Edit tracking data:
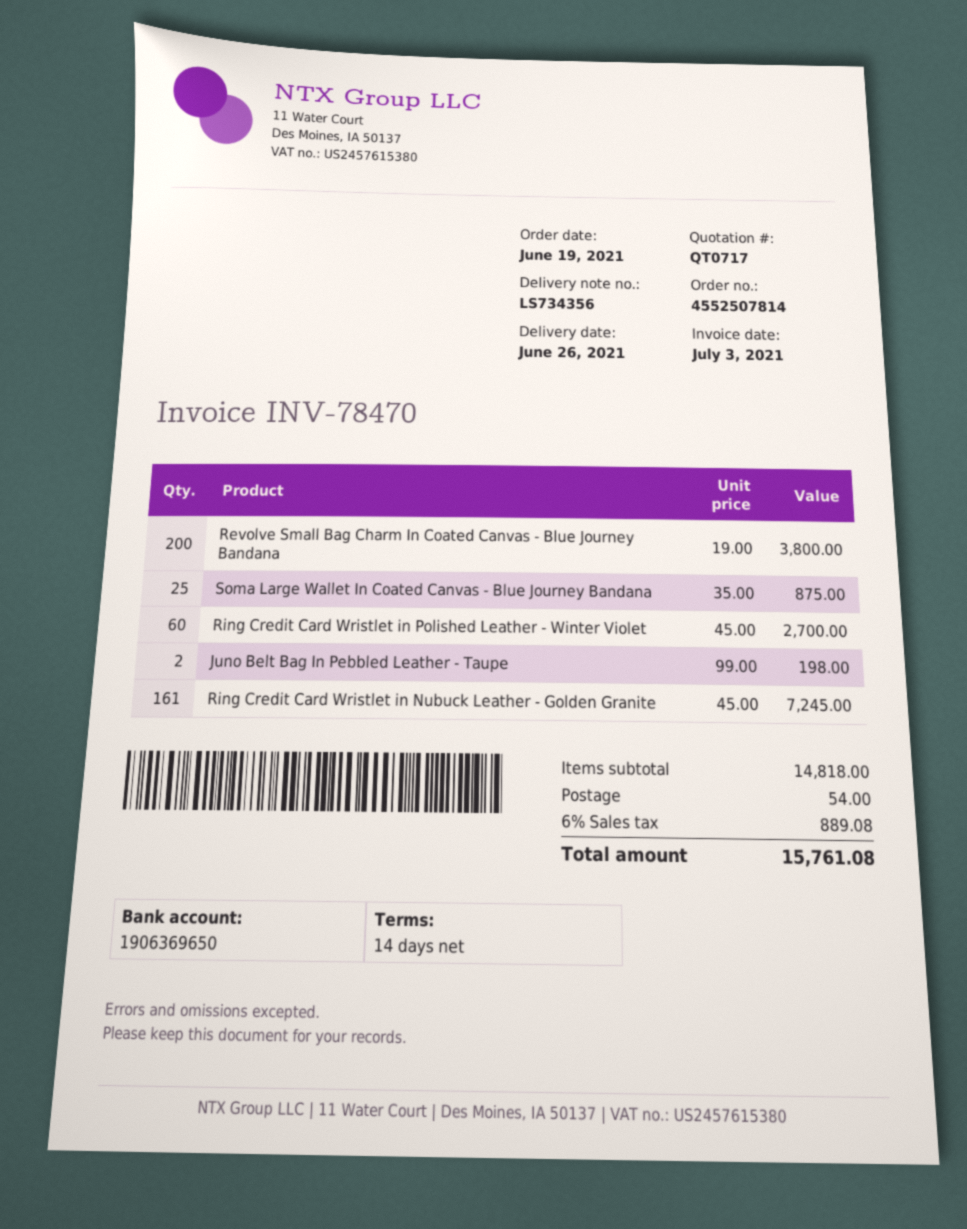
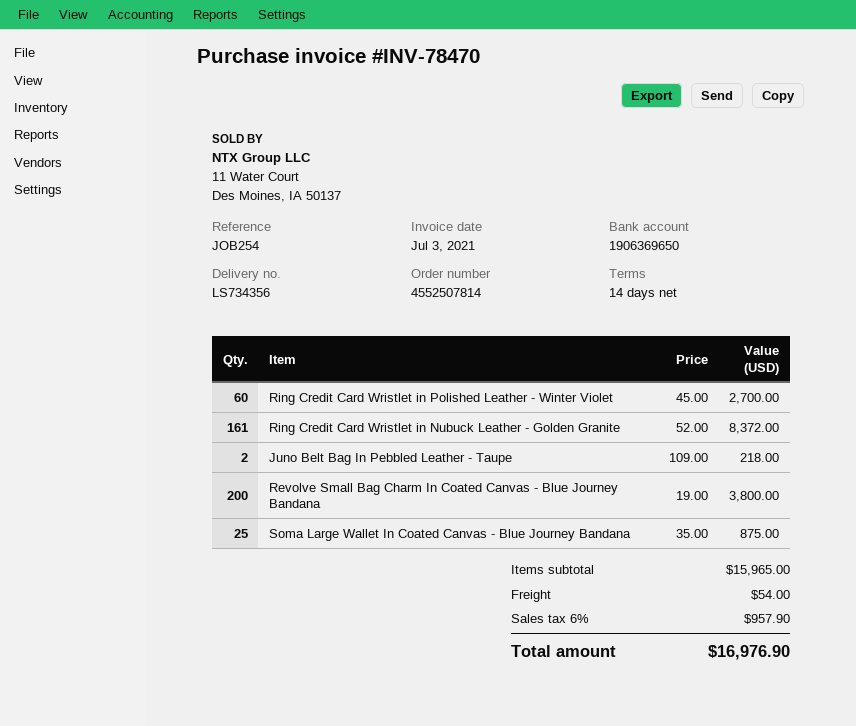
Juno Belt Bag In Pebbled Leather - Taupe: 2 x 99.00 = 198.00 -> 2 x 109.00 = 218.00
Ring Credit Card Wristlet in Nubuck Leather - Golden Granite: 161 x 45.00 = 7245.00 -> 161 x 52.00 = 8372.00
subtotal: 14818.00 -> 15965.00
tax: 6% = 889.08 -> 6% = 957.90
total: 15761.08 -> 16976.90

**Exercise requirements:**
Would you copy out every entry above word for word, without the pictures?

**Exercise answer:**
Juno Belt Bag In Pebbled Leather - Taupe: 2 x 99.00 = 198.00 -> 2 x 109.00 = 218.00
Ring Credit Card Wristlet in Nubuck Leather - Golden Granite: 161 x 45.00 = 7245.00 -> 161 x 52.00 = 8372.00
subtotal: 14818.00 -> 15965.00
tax: 6% = 889.08 -> 6% = 957.90
total: 15761.08 -> 16976.90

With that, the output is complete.